• [Data extracts]:
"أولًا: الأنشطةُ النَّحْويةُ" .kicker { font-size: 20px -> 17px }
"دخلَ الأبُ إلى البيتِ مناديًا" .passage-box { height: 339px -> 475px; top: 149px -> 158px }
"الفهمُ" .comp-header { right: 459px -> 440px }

---

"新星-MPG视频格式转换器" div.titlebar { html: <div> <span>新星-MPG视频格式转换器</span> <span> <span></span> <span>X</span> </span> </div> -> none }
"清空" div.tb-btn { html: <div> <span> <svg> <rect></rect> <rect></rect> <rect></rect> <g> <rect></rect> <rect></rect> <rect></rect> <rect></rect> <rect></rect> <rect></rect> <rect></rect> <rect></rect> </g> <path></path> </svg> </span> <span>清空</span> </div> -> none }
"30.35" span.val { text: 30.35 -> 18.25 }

• [Problem statement]: Task for the records above: copy every line in which the word "none" occurs.

• [Answer to this exercise]:
"新星-MPG视频格式转换器" div.titlebar { html: <div> <span>新星-MPG视频格式转换器</span> <span> <span></span> <span>X</span> </span> </div> -> none }
"清空" div.tb-btn { html: <div> <span> <svg> <rect></rect> <rect></rect> <rect></rect> <g> <rect></rect> <rect></rect> <rect></rect> <rect></rect> <rect></rect> <rect></rect> <rect></rect> <rect></rect> </g> <path></path> </svg> </span> <span>清空</span> </div> -> none }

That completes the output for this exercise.